緩和ケア病棟に寄贈された電子ピアノと左から小暮副理事長、石川医師 指揮を執る故岡崎光治さん

 【栃木】仙台市を拠点に活動し昨年12月に亡くなった作曲家・指揮者岡崎光治(おかざきみつはる)さん=享年(83)=が愛用した電子ピアノがこのほど、とちぎメディカルセンターの慢性期病院「とちのき」(大町)の緩和ケア病棟に寄贈された。センターの小暮義雄(こぐれよしお)副理事長(68)が、岡崎さんが最期まで音楽監督兼常任指揮者を務めた合唱団「萩」(仙台市、末光眞希(すえみつまき)団長)に所属する縁で実現した。電子ピアノを活用しミニコンサートを開くなど、終末期のがん患者らのために役立てられる。

 岡崎さんは東北大教育学部卒。日本電子音楽協会理事などを務め、宮城県で生まれた初の創作オペラ「鳴砂」など多数の作品を残した。

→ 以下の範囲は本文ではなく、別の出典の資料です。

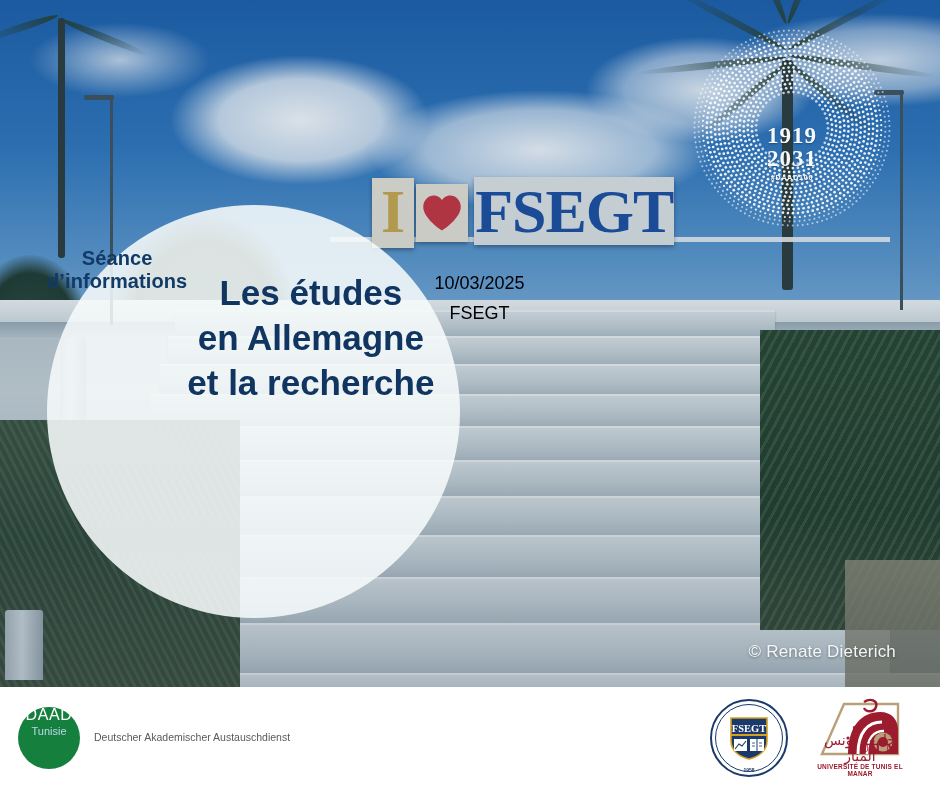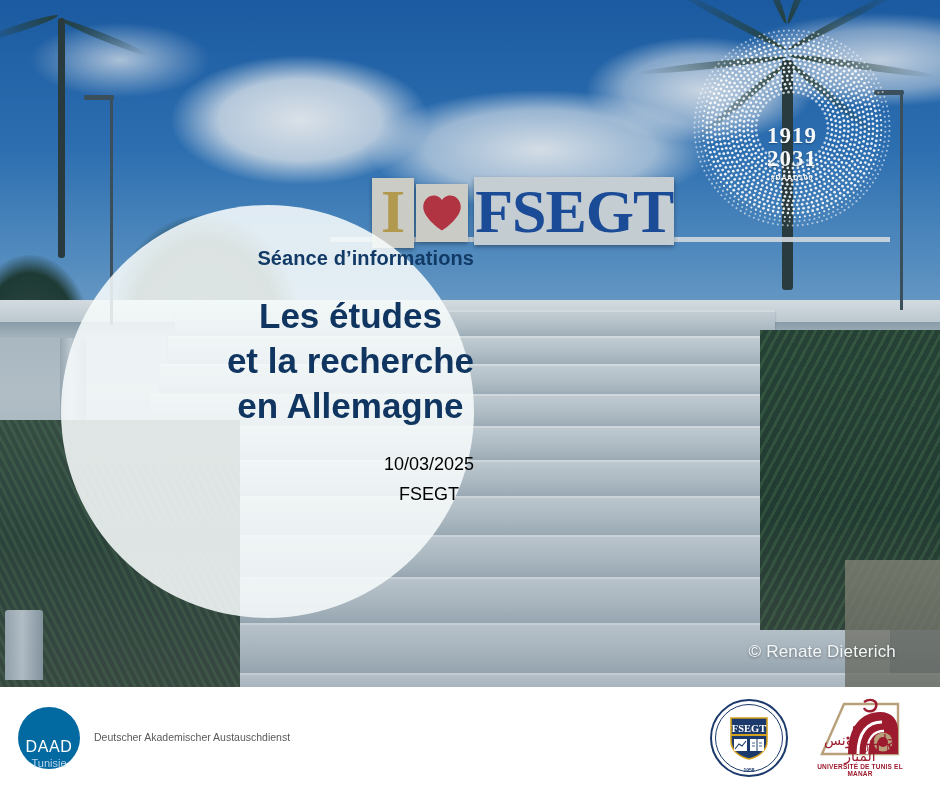--- a/index.html
+++ b/index.html
@@ -171,11 +171,11 @@
 
   
   .circle{
-    position:absolute; left:61px; top:205px;
+    position:absolute; left:47px; top:205px;
     width:413px; height:413px;
     border-radius:50%;
     background:rgba(246,250,250,.88);
-    display:flex; flex-direction:column; align-items:flex-end; justify-content:flex-start;
+    display:flex; flex-direction:row; align-items:flex-start; justify-content:flex-start;
     padding-top:42px;
     text-align:center;
     color:#133b66;

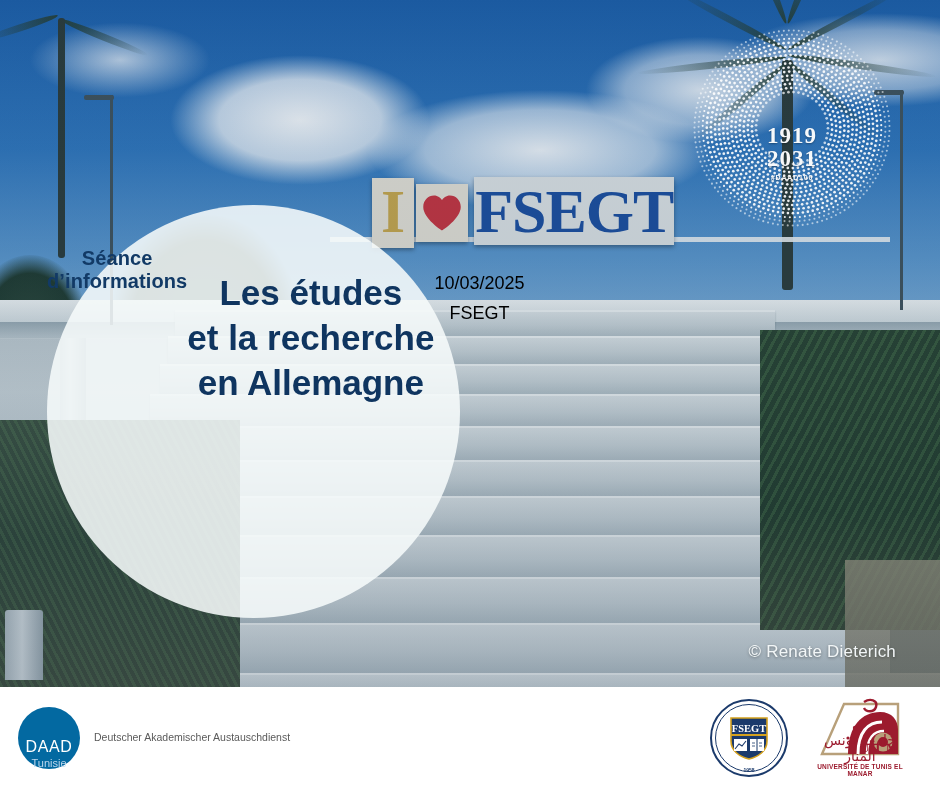--- a/index.html
+++ b/index.html
@@ -1684,8 +1684,8 @@
     <div class="kicker">Séance d’informations</div>
     <div class="headline">
       <span class="l">Les études</span>
+      <span class="l">en Allemagne</span>
       <span class="l">et la recherche</span>
-      <span class="l">en Allemagne</span>
     </div>
     <div class="details">
       <span>10/03/2025</span>

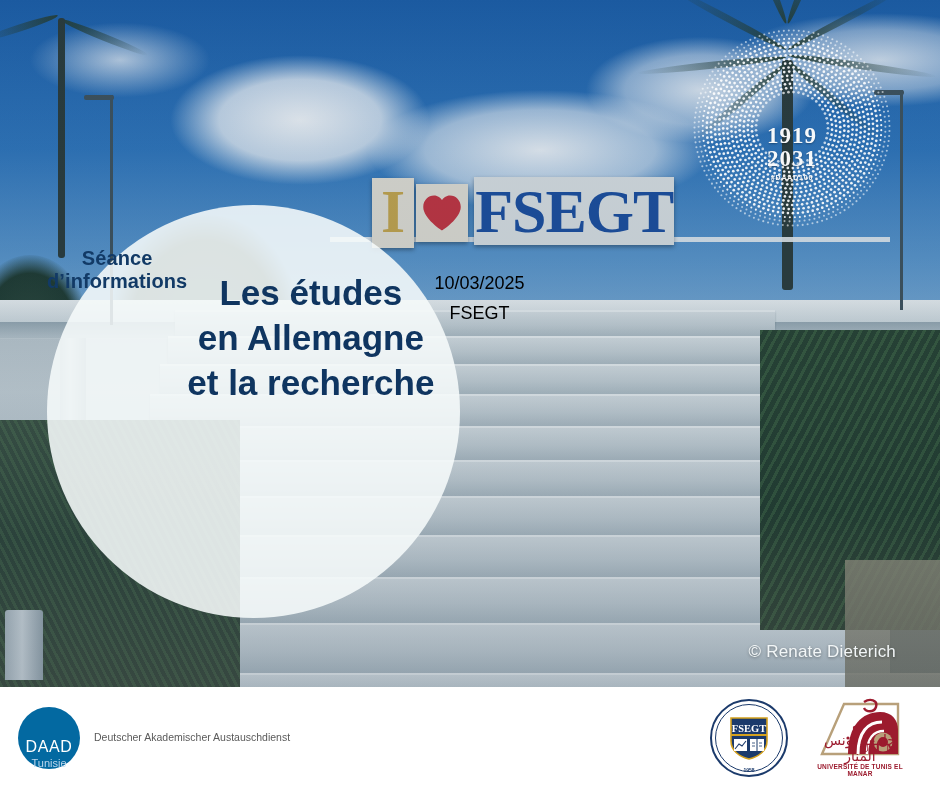--- a/index.html
+++ b/index.html
@@ -210,8 +210,8 @@
   .daad-lockup{ display:flex; align-items:center; margin-left:18px; }
   .daad-circle{
     width:62px; height:62px; border-radius:50%;
-    background:#0369a1;
-    display:flex; flex-direction:column; align-items:center; justify-content:flex-end;
+    background:#15803d;
+    display:flex; flex-direction:column; align-items:center; justify-content:flex-start;
     color:#fff; line-height:1;
   }
   .daad-circle .d1{ font-size:16px; letter-spacing:.6px; }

末光団長(65)は「あえて地方に拠点を構え、アジアに目を向け東北の音楽を発信していた」としのぶ。

 本県ではあまり知られていなかった岡崎さんだが、東北大男声合唱団OBを主体に設立した萩は首都圏にも多くの団員がおり、宇都宮市でも練習していることから、指導で度々訪れた。足利市などの伝統的な民謡「八木節」を合唱版とオーケストラ版に編曲もした。

 電子ピアノは、岡崎さんが自宅で作曲などに使っていた。今回の寄贈は、岡崎さんの遺品整理を団員が手伝う中で持ち上がった。

 緩和ケア病棟は2017年10月にオープン。患者らの癒やしになるよう、音量を調整でき、さまざまな音色を奏でる電子ピアノの設置を考えていたところだった。寄贈の電子ピアノは、昨年12月25日に搬入され、デイルームの一角に置かれている。

 石川和由(いしかわかずよし)緩和ケア内科主任医長(45)は「音楽による癒やし効果は非常に大きい」と期待を寄せ、小暮副理事長も「岡崎先生を県内の人たちに知ってもらうきっかけにもなればいい」と話している。